Tried and true: Le's Chinese Bar-B-Que
Writer: Seeta Mangra-Stubbs

Despite its location on busy Second Avenue north of downtown, Le’s Chinese Bar-B-Que has racked up only 150-some reviews on Google Maps since it opened 21 years ago. By comparison, Either/Or has garnered a few more since its opening just last summer. While one Facebook commenter “drove by that place for years and always thought it looked sketchy,” most of Le’s diners rave about the food.

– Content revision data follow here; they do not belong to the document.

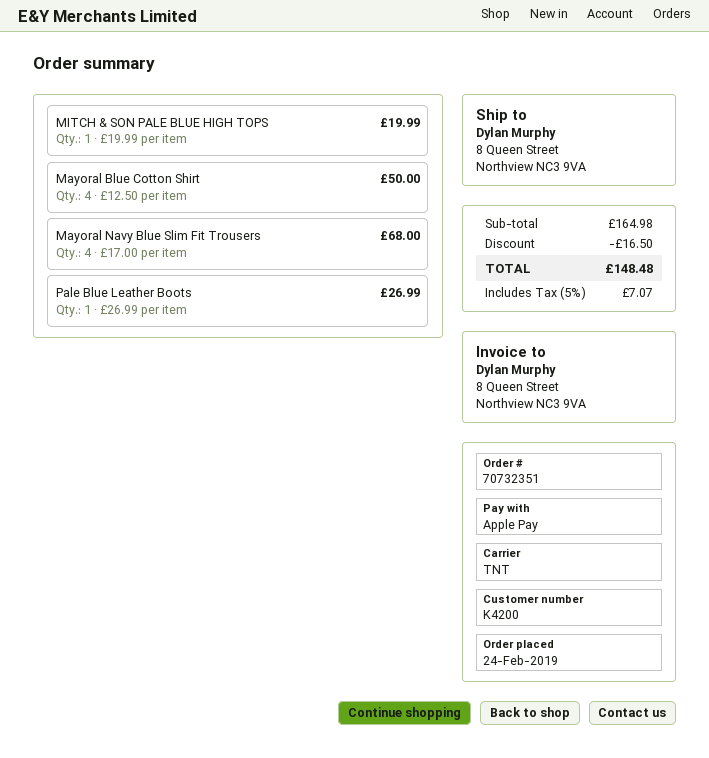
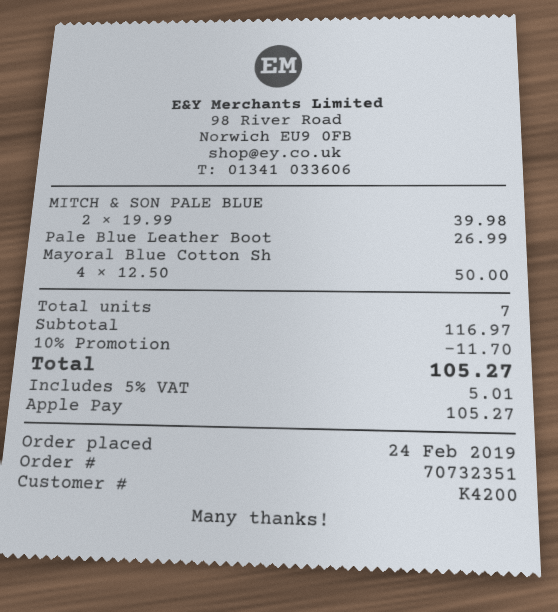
MITCH & SON PALE BLUE HIGH TOPS: 1 x 19.99 = 19.99 -> 2 x 19.99 = 39.98
Mayoral Navy Blue Slim Fit Trousers: 4 x 17.00 = 68.00 -> none
subtotal: 164.98 -> 116.97
discount: 16.50 -> 11.70
tax: 5% = 7.07 -> 5% = 5.01
total: 148.48 -> 105.27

I’ll admit to thinking like that Facebook user. In fact, that’s what sparked this new “tried and true” series. What is it about Le’s? How does a restaurant with such a low profile have such long-lasting success?

Short answer: the duck. It’s easily the dish that gets the most praise. The roasting golden birds, with their heads still on in the display case, are familiar sights in Chinatown in bigger cities like Chicago. But whole barbecued ducks aren’t as readily available here in Des Moines, so they’re understandably intimidating to some diners, myself included.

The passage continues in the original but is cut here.